## TASK DIRECTIONS
Everything in the listing below needs to be returned word for word.

## DATA TO USE
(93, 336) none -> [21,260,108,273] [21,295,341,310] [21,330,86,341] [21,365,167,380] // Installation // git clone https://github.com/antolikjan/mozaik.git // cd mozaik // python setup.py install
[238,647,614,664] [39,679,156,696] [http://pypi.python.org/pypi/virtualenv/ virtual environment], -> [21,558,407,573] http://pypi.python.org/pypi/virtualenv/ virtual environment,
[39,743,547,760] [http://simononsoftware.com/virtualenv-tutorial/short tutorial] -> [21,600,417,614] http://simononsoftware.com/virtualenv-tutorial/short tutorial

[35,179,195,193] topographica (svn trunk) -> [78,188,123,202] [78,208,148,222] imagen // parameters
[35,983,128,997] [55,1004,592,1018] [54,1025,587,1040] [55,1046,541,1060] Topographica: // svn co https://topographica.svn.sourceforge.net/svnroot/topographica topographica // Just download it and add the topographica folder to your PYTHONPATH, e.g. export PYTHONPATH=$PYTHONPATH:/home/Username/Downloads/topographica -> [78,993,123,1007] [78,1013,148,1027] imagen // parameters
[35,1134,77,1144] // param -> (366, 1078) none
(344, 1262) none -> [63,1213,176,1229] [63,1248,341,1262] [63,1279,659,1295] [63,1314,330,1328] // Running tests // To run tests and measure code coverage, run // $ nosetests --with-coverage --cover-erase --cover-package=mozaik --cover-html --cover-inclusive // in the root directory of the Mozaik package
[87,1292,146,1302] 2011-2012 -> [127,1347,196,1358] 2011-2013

## RESULT BELOW
(93, 336) none -> [21,260,108,273] [21,295,341,310] [21,330,86,341] [21,365,167,380] // Installation // git clone https://github.com/antolikjan/mozaik.git // cd mozaik // python setup.py install
[238,647,614,664] [39,679,156,696] [http://pypi.python.org/pypi/virtualenv/ virtual environment], -> [21,558,407,573] http://pypi.python.org/pypi/virtualenv/ virtual environment,
[39,743,547,760] [http://simononsoftware.com/virtualenv-tutorial/short tutorial] -> [21,600,417,614] http://simononsoftware.com/virtualenv-tutorial/short tutorial

[35,179,195,193] topographica (svn trunk) -> [78,188,123,202] [78,208,148,222] imagen // parameters
[35,983,128,997] [55,1004,592,1018] [54,1025,587,1040] [55,1046,541,1060] Topographica: // svn co https://topographica.svn.sourceforge.net/svnroot/topographica topographica // Just download it and add the topographica folder to your PYTHONPATH, e.g. export PYTHONPATH=$PYTHONPATH:/home/Username/Downloads/topographica -> [78,993,123,1007] [78,1013,148,1027] imagen // parameters
[35,1134,77,1144] // param -> (366, 1078) none
(344, 1262) none -> [63,1213,176,1229] [63,1248,341,1262] [63,1279,659,1295] [63,1314,330,1328] // Running tests // To run tests and measure code coverage, run // $ nosetests --with-coverage --cover-erase --cover-package=mozaik --cover-html --cover-inclusive // in the root directory of the Mozaik package
[87,1292,146,1302] 2011-2012 -> [127,1347,196,1358] 2011-2013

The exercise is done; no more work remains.